Al menos el equipo la convirtió en una derrota más noble. Al igual que el último partido, la derrota del viernes por 5-4 ante los New Jersey Devils después de que Vancouver perdiera 3-0, los Canucks se recuperaron el domingo y presionaron con un atacante additional al ultimate. El portero de los Penguins, Stuart Skinner, hizo la salvada de la noche contra Boeser en un rebote faltando aproximadamente un minuto.

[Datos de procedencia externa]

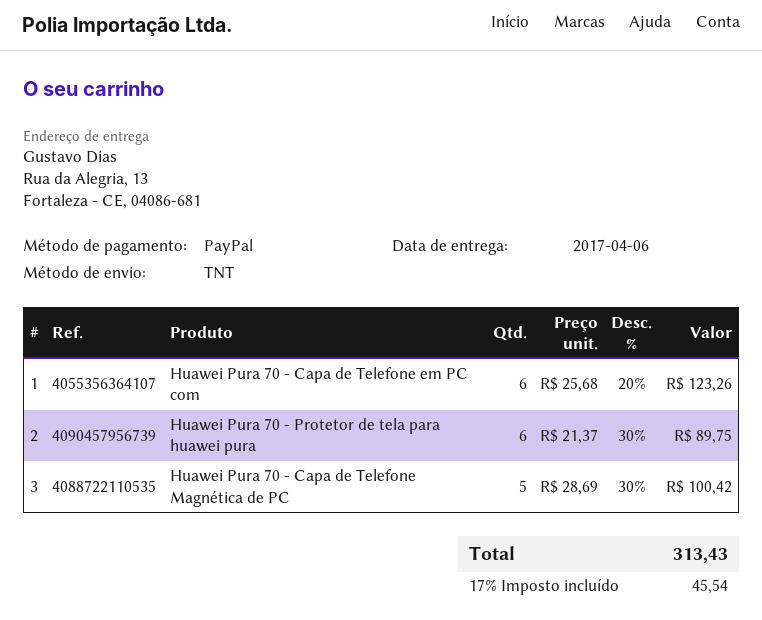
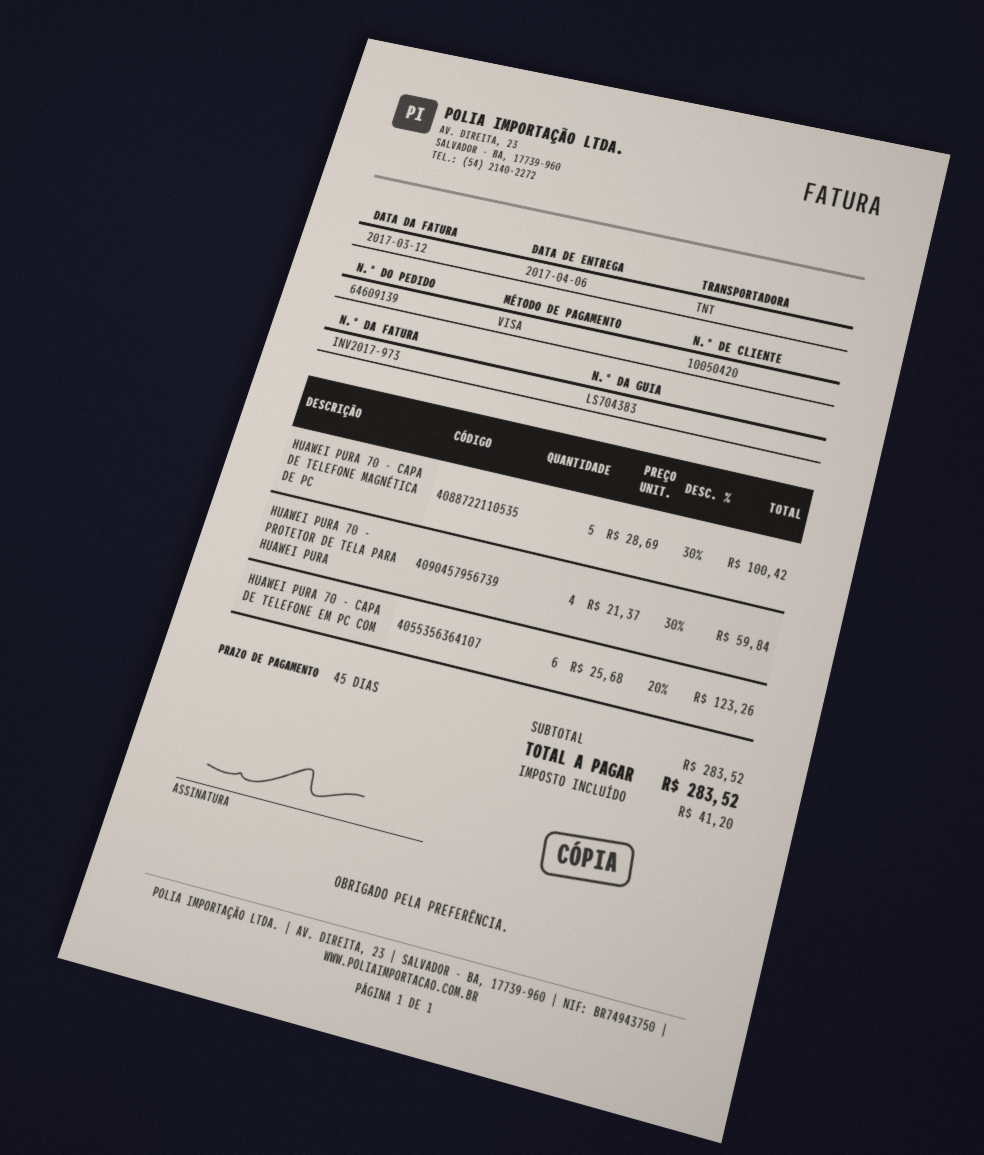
payment method: PayPal -> Visa
Huawei Pura 70 - Protetor de tela para huawei pura: 6 x 21.37 - 30% = 89.75 -> 4 x 21.37 - 30% = 59.84
tax: 45.54 -> 41.20
total: 313.43 -> 283.52

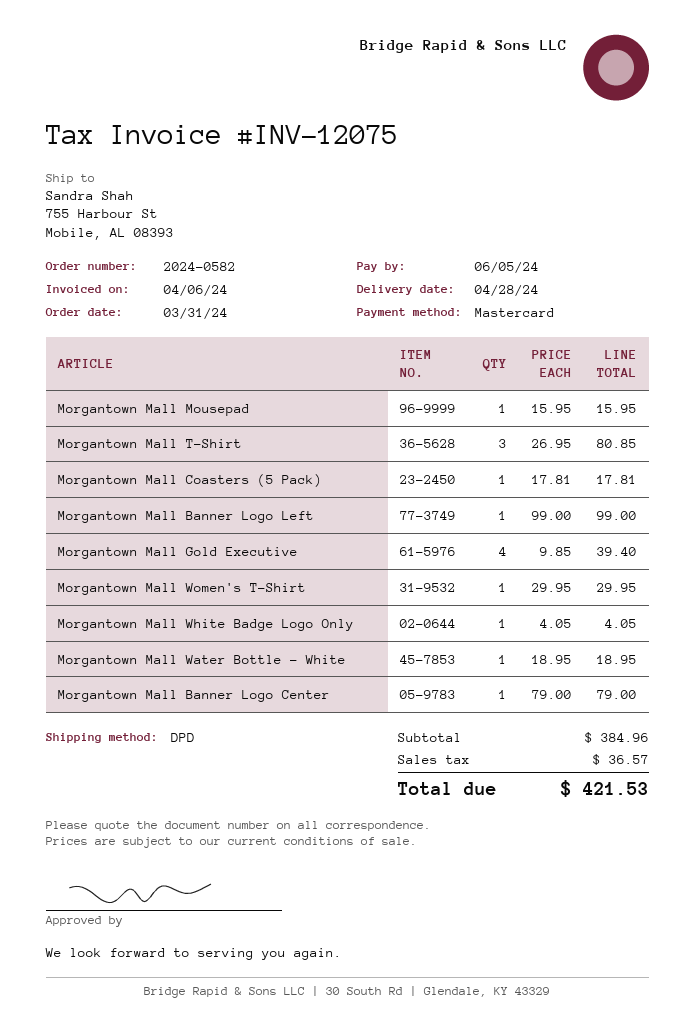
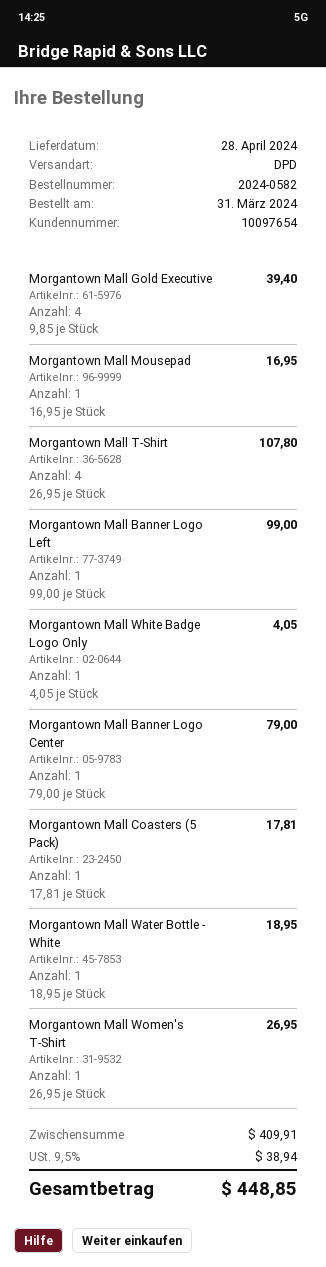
Morgantown Mall Mousepad: 1 x 15.95 = 15.95 -> 1 x 16.95 = 16.95
Morgantown Mall T-Shirt: 3 x 26.95 = 80.85 -> 4 x 26.95 = 107.80
Morgantown Mall Women's T-Shirt: 1 x 29.95 = 29.95 -> 1 x 26.95 = 26.95
subtotal: 384.96 -> 409.91
tax: 36.57 -> 38.94
total: 421.53 -> 448.85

En cierto sentido, en términos generales, estos fueron juegos perfectos para un equipo en reconstrucción que está bien fuera de la carrera por los playoffs. Juega con algunos niños, comete algunos errores, pero compite y retrocede sin descanso, perdiendo valientemente frente a los fanáticos locales contra un oponente más talentoso, mientras consolidas tu estatus en la lotería del draft.

Afortunadamente, los jugadores de los Canucks no lo ven así.

“No, esa es una forma de verlo en la que sólo se crean malos hábitos”, dijo Pettersson. “Mantenemos esa (mentalidad) fuera de esta sala. Somos muchachos competitivos, y estamos aquí por una razón, y queremos ganar cada partido, cada turno que estemos allí”.

“Quiero decir, no podemos tener esa mentalidad”, dijo Blueger. “Si hablamos de la reconstrucción y todo eso… cuando juegas en marzo y abril y ya estás fuera, no creo que los jóvenes estén aprendiendo mucho. Así que creo que no podemos aceptar perder.

“Tenemos que fijarnos en un estándar más alto de lo que quizás se espera de nosotros en el exterior. Sólo tenemos que, ya sabes, competir en cada partido. No creo que las derrotas sean cerradas, deberíamos decir, ‘Está bien, buen trabajo, estuvimos cerca’. Ese no es el tipo de cosas que queremos si vamos a construir algo aquí. En cierto modo comienza con no aceptar eso”.

Ahora con marca de 1-4 en su estadía de ocho juegos en casa durante toda la temporada, los Canucks juegan contra los San Jose Sharks el martes.

Foote sobre el golpe de Rust a Boeser: “Fue un tiro en la cabeza. Fue su hombro y su cabeza. Estoy seguro de que la liga lo analizará. Aunque pudo haber estado desesperado por derribar a Boes porque period un scrum en la pink, sigo pensando que period algo que tienes que tener en management de tu cuerpo. Pensé que fue un golpe un poco violento en la cabeza”.

Blueger, quien jugó con Rust en Pittsburgh: “Me pareció bastante sucio verlo en la repetición. No creo que Rusty sea un jugador sucio, pero creo que fue un contacto con la cabeza bastante claro. Obviamente fue un poco complicado, así que no estoy seguro de si los árbitros tal vez no lo vieron o qué, pero parecía bastante sucio”.